# [BRIEF]
The output should be the listing below, limited to the lines from the one with "[21,378,399,427] Lebanese army" through the one with "[93,418,819,466] Проклова Елена", exact and without pictures.

----- STUDY MATERIAL -----

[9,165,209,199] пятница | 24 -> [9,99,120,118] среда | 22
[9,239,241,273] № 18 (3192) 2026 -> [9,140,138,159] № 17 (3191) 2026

-----
----- STUDY MATERIAL -----

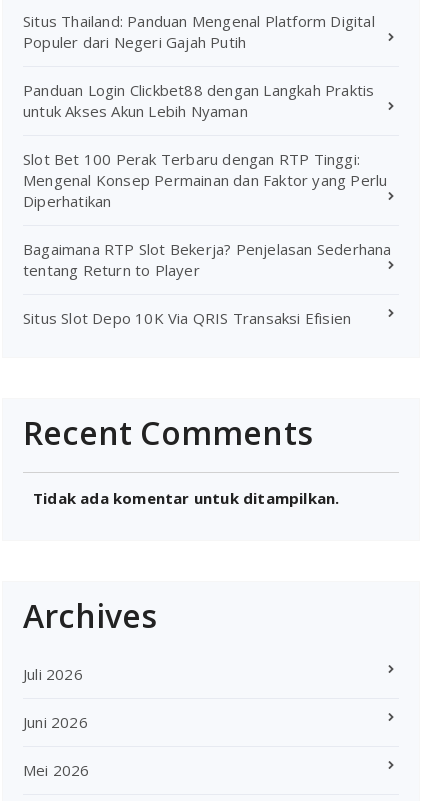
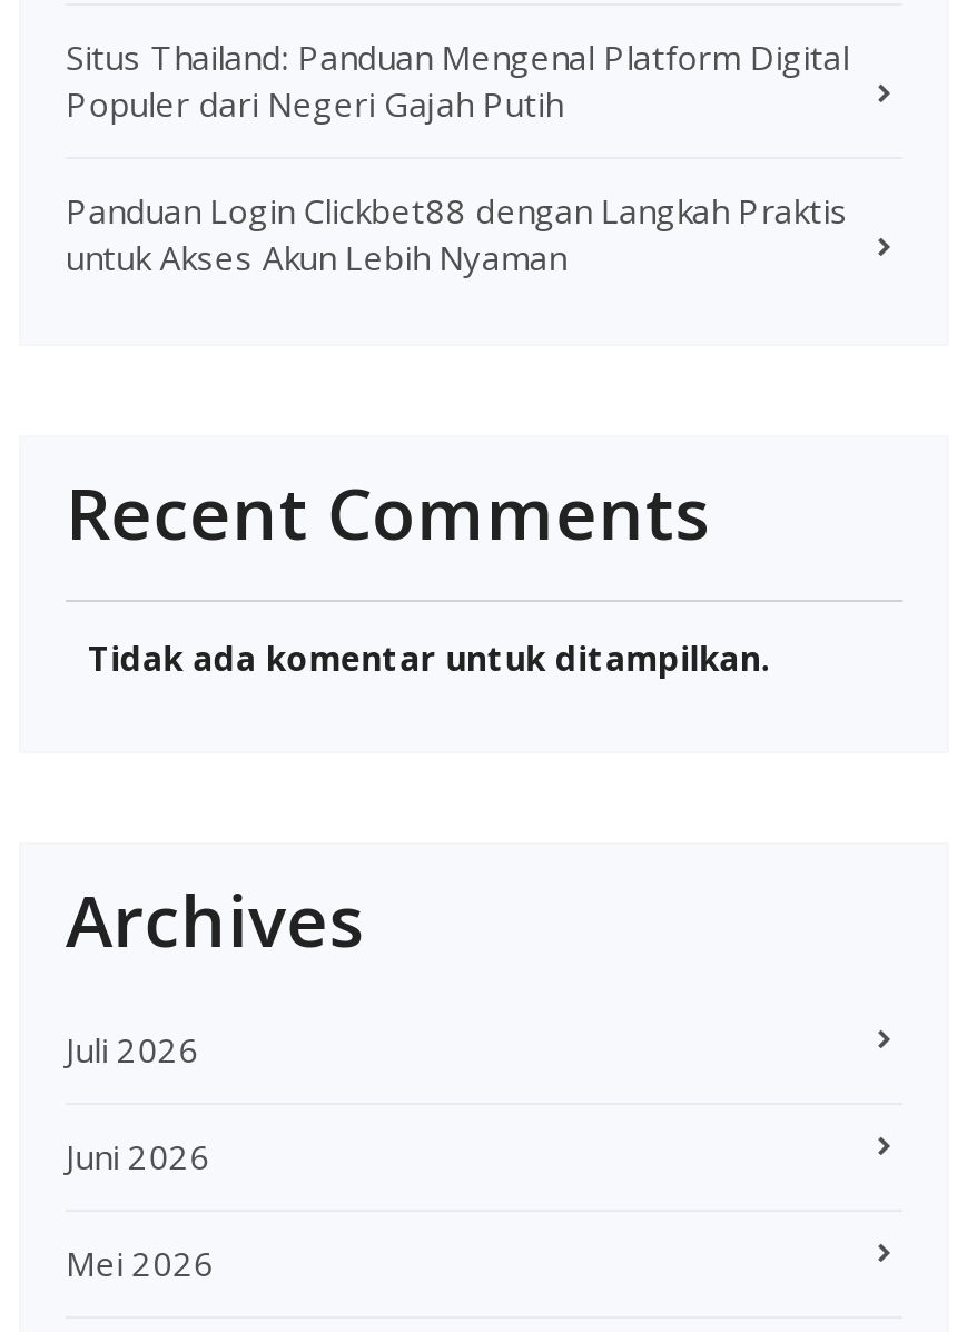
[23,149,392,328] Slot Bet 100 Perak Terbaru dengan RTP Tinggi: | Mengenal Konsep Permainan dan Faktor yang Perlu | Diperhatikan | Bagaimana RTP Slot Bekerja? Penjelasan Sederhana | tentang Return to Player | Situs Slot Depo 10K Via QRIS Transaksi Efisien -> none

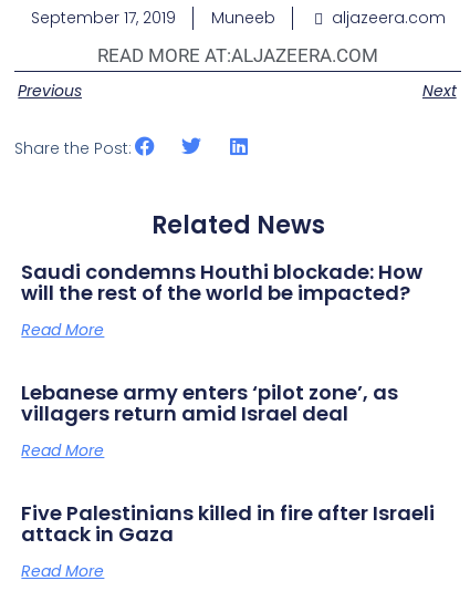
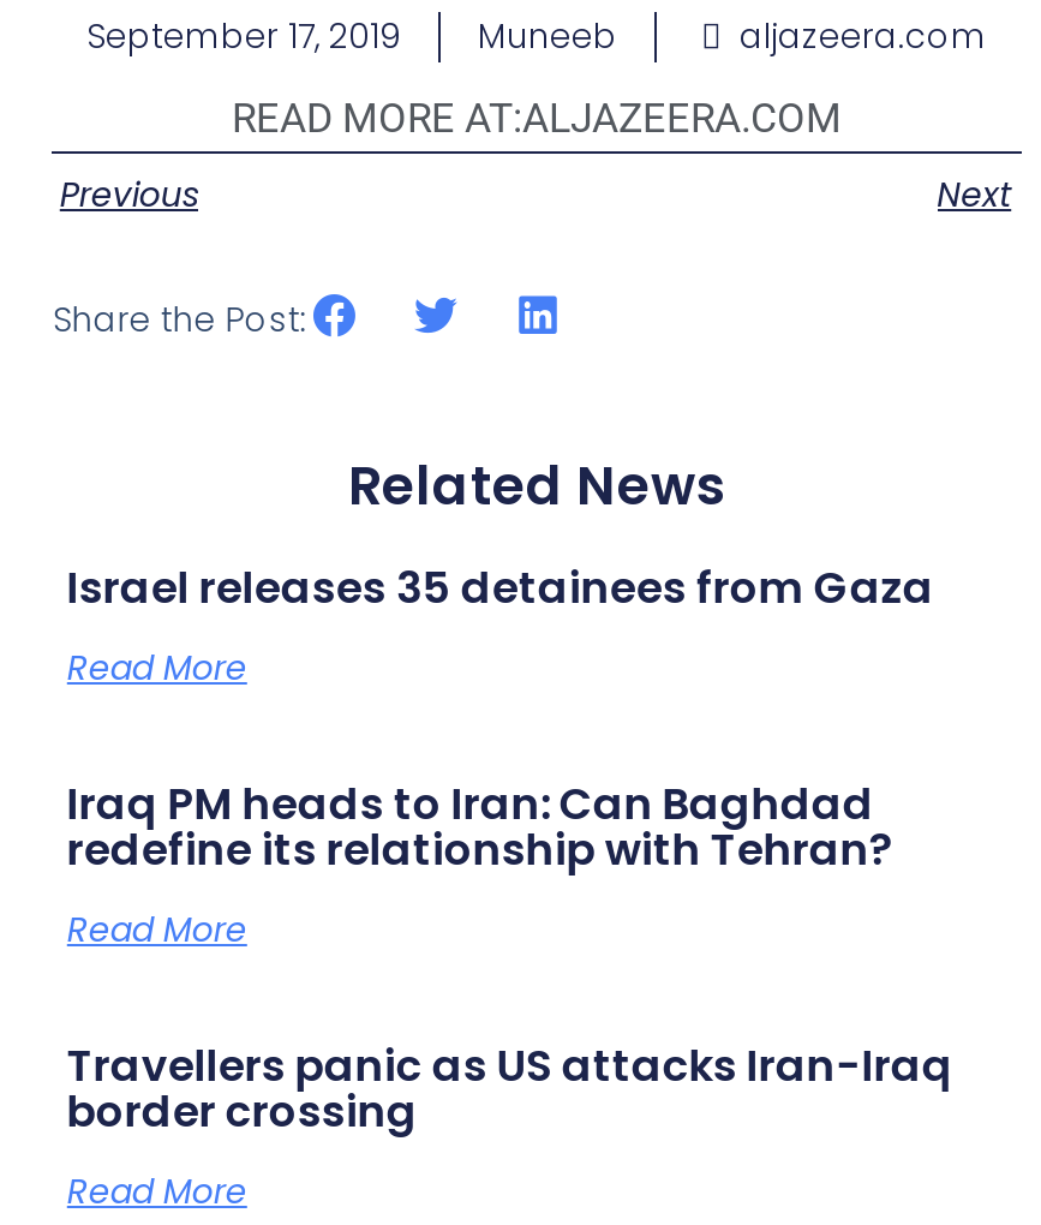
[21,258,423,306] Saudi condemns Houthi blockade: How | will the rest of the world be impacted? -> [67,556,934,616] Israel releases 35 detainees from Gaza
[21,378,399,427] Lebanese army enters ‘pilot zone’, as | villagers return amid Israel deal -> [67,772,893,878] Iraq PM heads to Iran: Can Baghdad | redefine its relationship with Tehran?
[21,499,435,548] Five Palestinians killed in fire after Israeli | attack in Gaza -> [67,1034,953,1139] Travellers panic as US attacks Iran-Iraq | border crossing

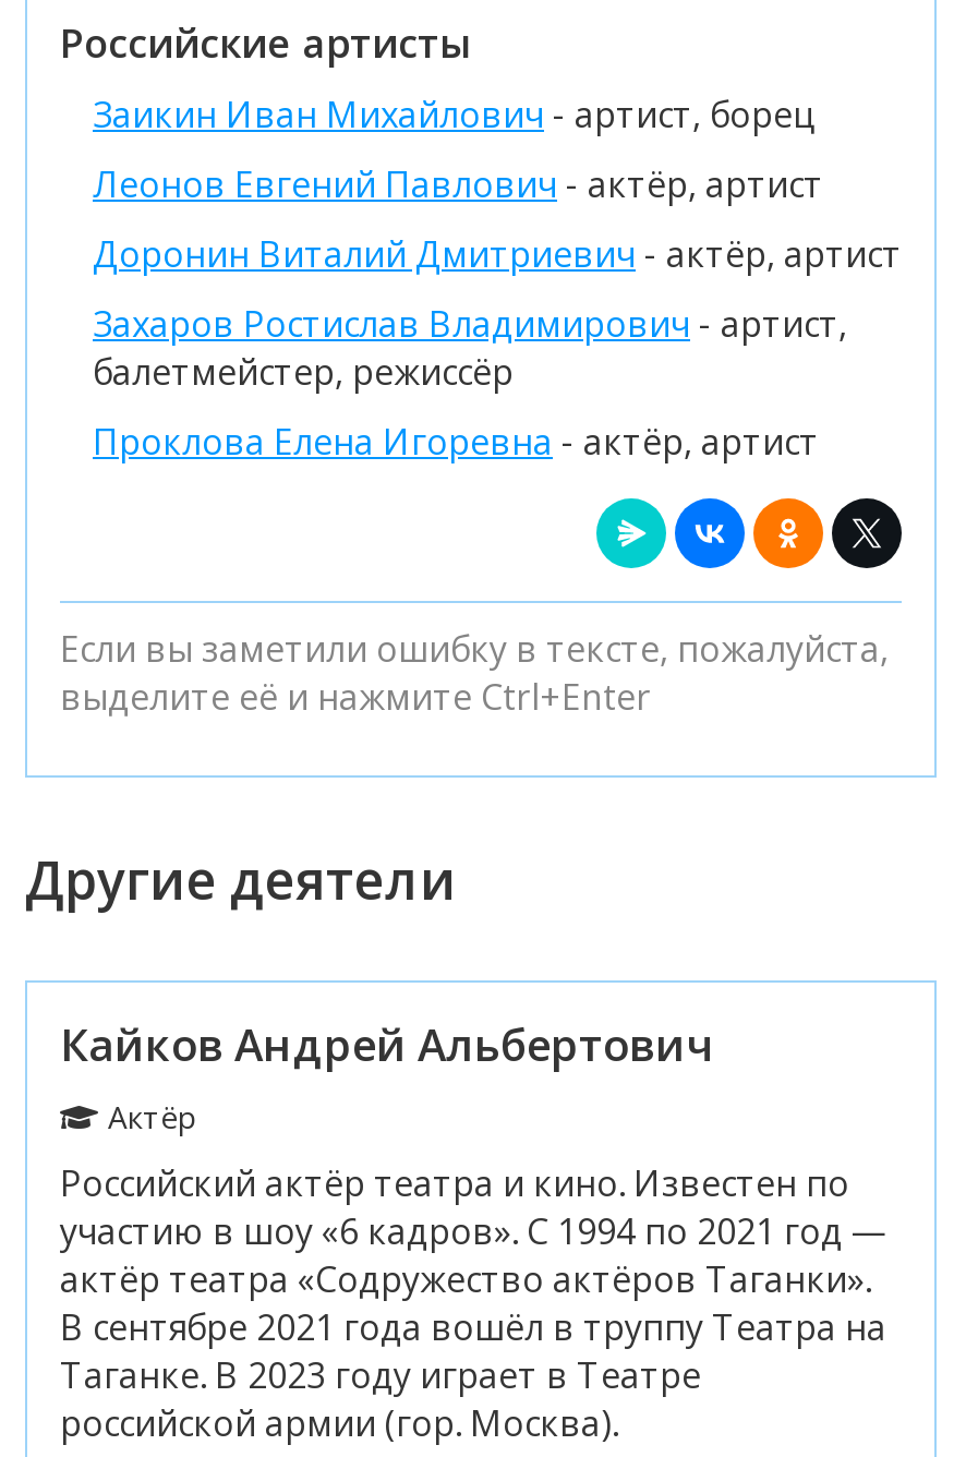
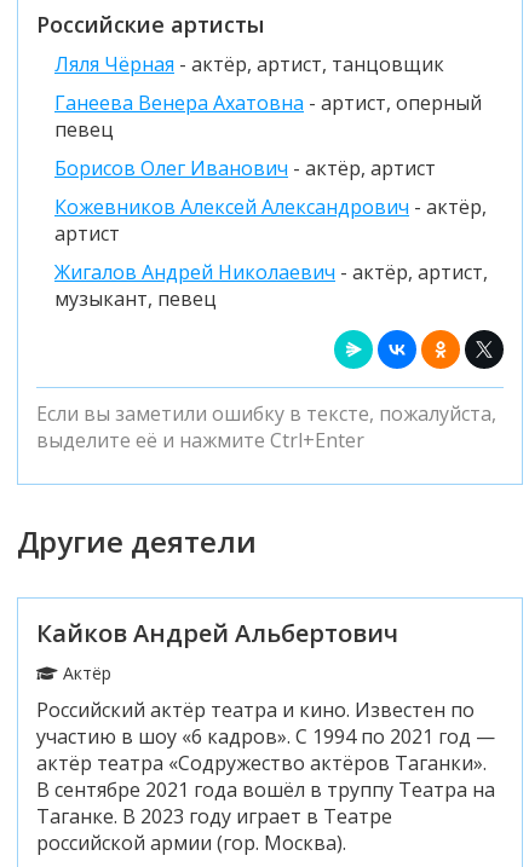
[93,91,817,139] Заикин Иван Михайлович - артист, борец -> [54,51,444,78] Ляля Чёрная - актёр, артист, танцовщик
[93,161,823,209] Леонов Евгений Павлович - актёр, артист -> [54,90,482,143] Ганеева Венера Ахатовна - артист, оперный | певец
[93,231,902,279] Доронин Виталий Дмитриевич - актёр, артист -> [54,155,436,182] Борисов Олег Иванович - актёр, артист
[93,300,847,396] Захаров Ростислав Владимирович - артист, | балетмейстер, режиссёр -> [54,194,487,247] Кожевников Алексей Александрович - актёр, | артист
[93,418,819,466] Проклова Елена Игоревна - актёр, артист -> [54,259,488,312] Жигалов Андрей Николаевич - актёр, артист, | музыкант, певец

-----
----- STUDY MATERIAL -----

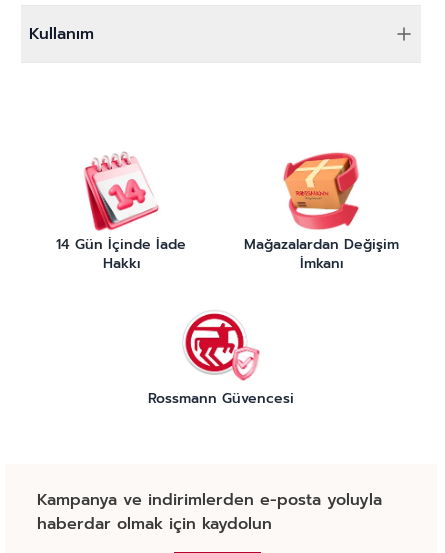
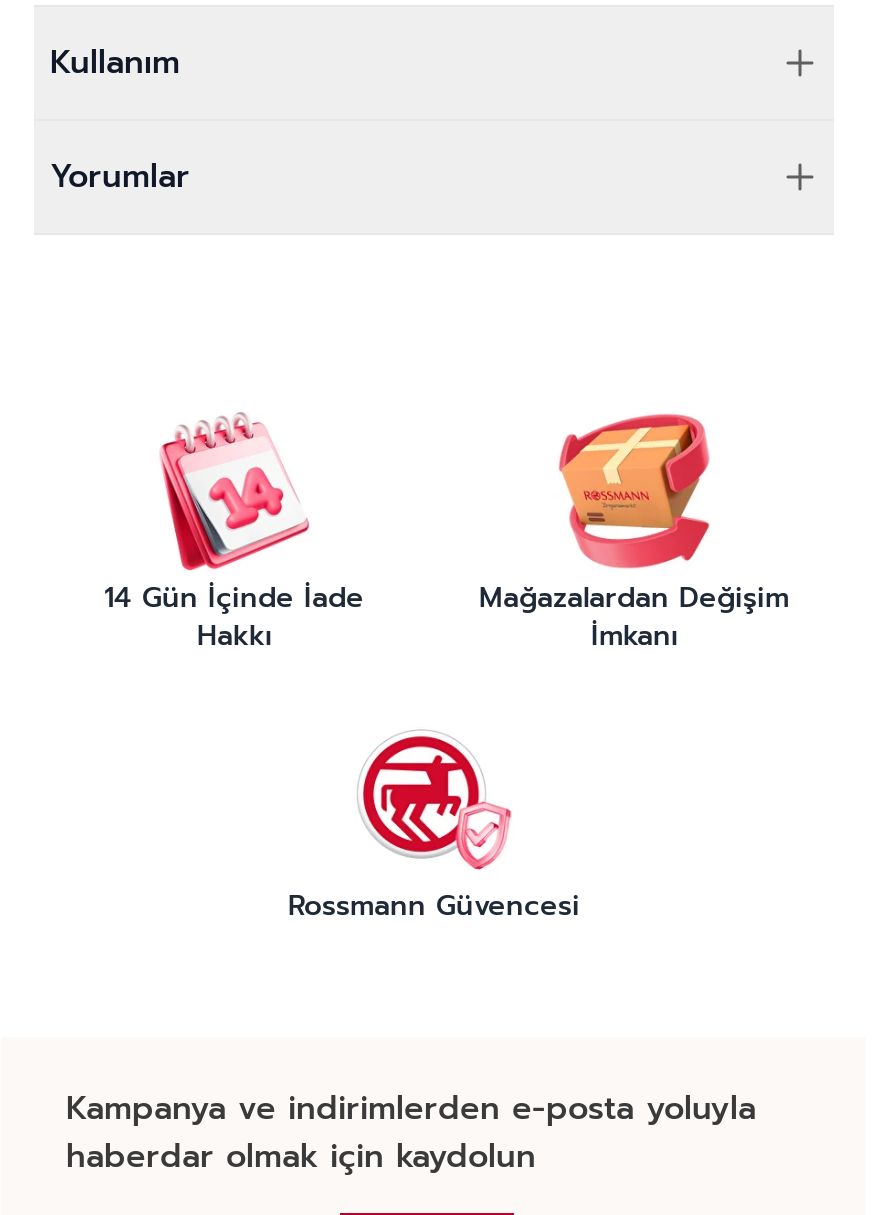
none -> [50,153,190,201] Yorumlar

-----

# [TASK OUTPUT]
[21,378,399,427] Lebanese army enters ‘pilot zone’, as | villagers return amid Israel deal -> [67,772,893,878] Iraq PM heads to Iran: Can Baghdad | redefine its relationship with Tehran?
[21,499,435,548] Five Palestinians killed in fire after Israeli | attack in Gaza -> [67,1034,953,1139] Travellers panic as US attacks Iran-Iraq | border crossing

[93,91,817,139] Заикин Иван Михайлович - артист, борец -> [54,51,444,78] Ляля Чёрная - актёр, артист, танцовщик
[93,161,823,209] Леонов Евгений Павлович - актёр, артист -> [54,90,482,143] Ганеева Венера Ахатовна - артист, оперный | певец
[93,231,902,279] Доронин Виталий Дмитриевич - актёр, артист -> [54,155,436,182] Борисов Олег Иванович - актёр, артист
[93,300,847,396] Захаров Ростислав Владимирович - артист, | балетмейстер, режиссёр -> [54,194,487,247] Кожевников Алексей Александрович - актёр, | артист
[93,418,819,466] Проклова Елена Игоревна - актёр, артист -> [54,259,488,312] Жигалов Андрей Николаевич - актёр, артист, | музыкант, певец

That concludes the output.